### DATA TO USE
+++++

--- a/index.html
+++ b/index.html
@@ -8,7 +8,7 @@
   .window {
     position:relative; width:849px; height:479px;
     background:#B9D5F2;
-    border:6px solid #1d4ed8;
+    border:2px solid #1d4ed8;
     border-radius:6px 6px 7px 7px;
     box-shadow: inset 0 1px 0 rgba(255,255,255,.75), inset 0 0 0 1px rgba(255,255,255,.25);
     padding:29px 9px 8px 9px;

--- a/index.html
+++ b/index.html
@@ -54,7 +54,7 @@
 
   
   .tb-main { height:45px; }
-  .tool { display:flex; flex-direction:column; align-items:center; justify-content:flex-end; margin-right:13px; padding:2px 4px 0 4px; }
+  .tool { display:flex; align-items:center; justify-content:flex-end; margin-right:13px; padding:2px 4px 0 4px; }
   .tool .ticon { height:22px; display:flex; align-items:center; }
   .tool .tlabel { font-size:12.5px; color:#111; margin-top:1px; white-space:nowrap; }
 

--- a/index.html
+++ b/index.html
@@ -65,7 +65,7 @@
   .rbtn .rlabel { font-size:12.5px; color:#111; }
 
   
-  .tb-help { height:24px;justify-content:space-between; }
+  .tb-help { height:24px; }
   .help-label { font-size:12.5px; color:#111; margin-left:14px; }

+++++

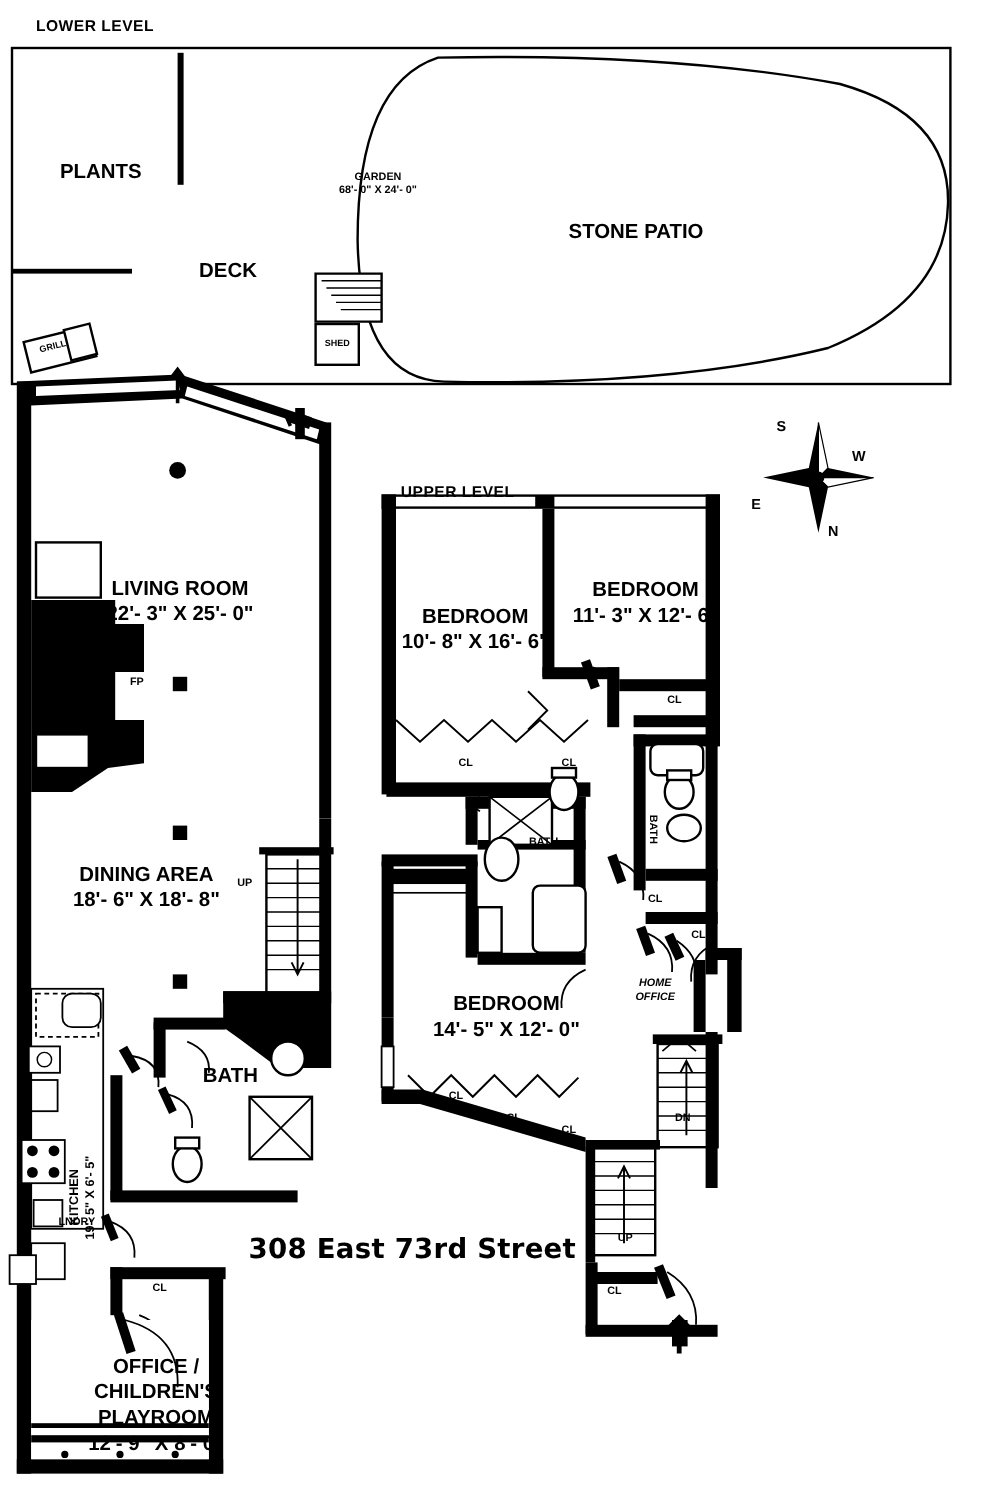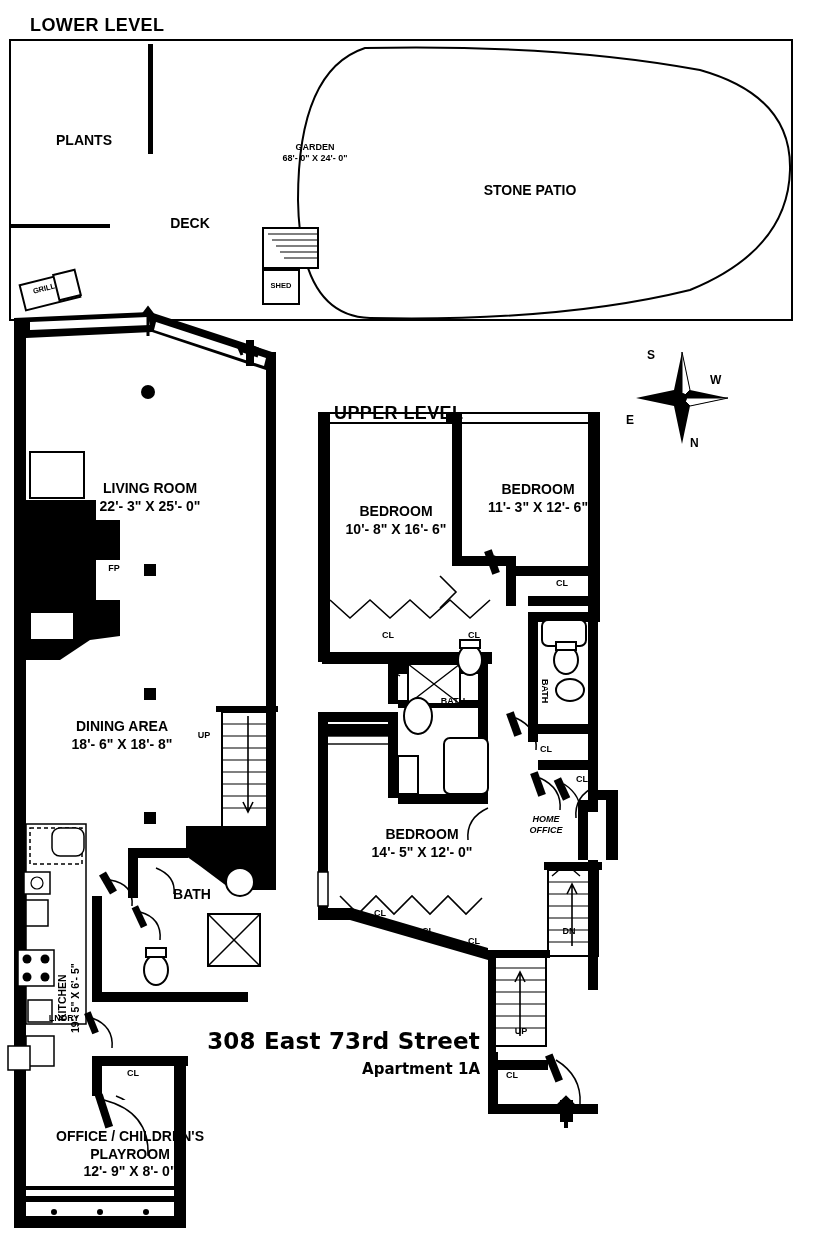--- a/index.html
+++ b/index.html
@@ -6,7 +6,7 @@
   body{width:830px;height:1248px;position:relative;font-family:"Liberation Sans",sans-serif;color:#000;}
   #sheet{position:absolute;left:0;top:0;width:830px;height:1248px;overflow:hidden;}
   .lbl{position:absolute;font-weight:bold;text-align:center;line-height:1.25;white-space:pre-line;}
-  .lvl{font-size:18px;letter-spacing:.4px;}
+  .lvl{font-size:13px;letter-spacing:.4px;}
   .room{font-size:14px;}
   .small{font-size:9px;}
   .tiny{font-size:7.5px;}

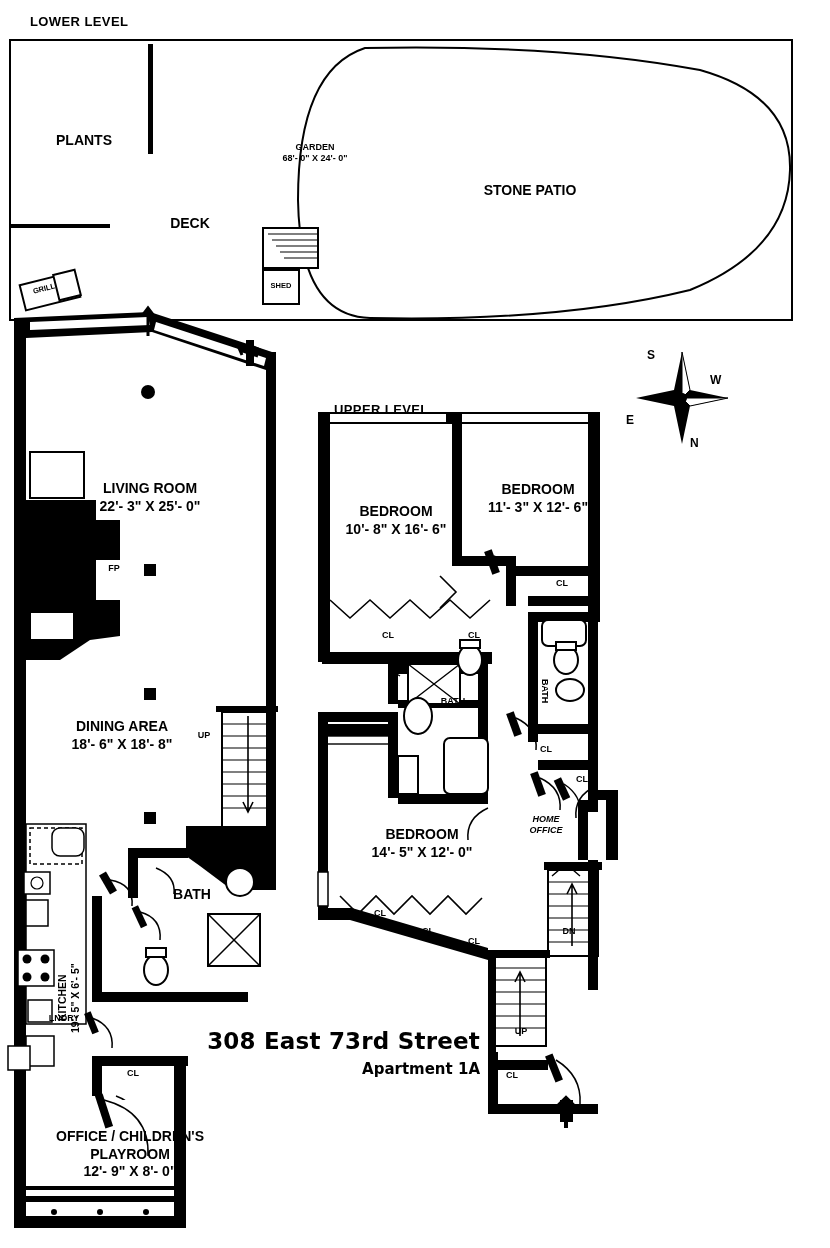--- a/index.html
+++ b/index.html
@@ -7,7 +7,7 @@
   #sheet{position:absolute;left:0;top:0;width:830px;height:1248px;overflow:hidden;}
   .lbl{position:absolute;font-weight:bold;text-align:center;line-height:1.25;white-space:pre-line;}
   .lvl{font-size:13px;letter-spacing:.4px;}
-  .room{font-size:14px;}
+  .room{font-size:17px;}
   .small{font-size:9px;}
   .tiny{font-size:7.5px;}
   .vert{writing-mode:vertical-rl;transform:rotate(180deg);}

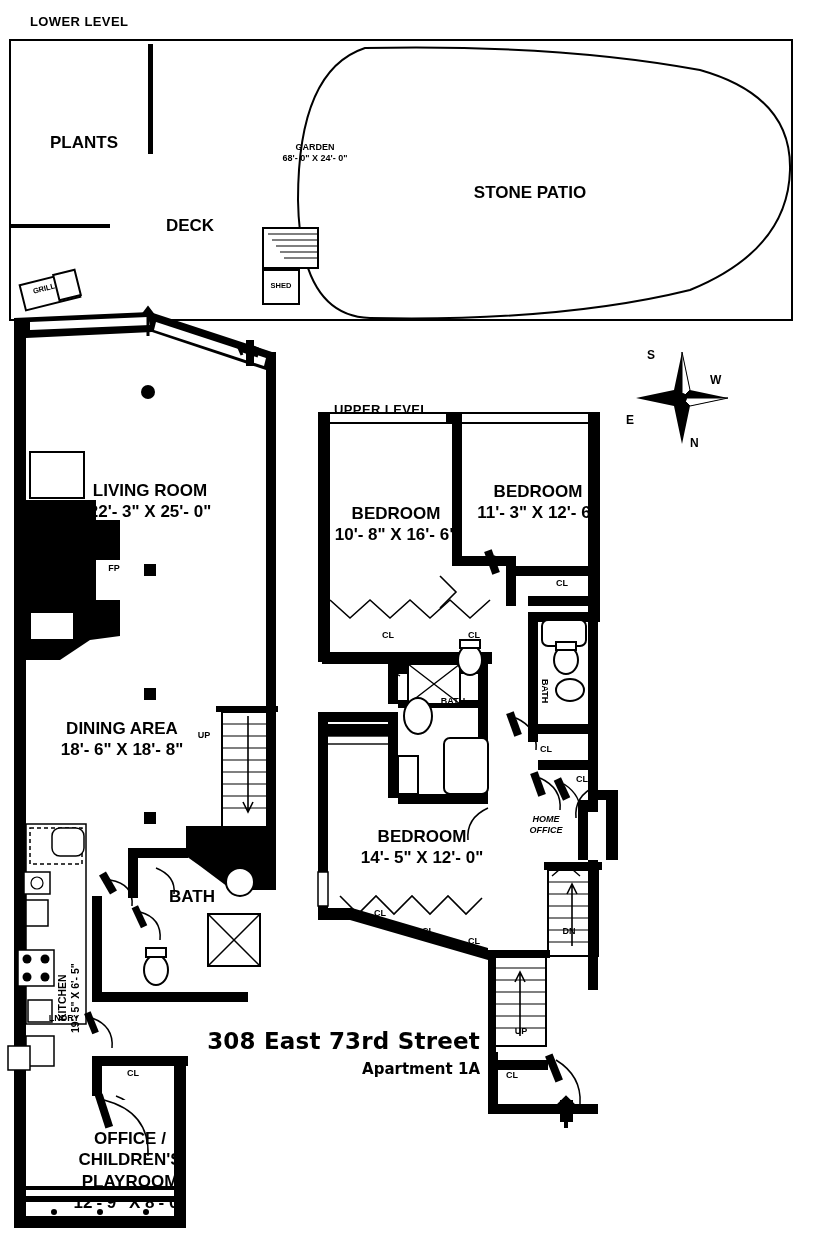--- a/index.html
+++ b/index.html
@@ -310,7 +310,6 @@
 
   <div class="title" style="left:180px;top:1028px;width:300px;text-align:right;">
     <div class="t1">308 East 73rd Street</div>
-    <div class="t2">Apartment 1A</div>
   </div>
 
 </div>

+++++

### EXERCISE OBJECTIVE
In the entries above, count the lines that include "items" and write nothing but that number.

### RESPONSE AREA
3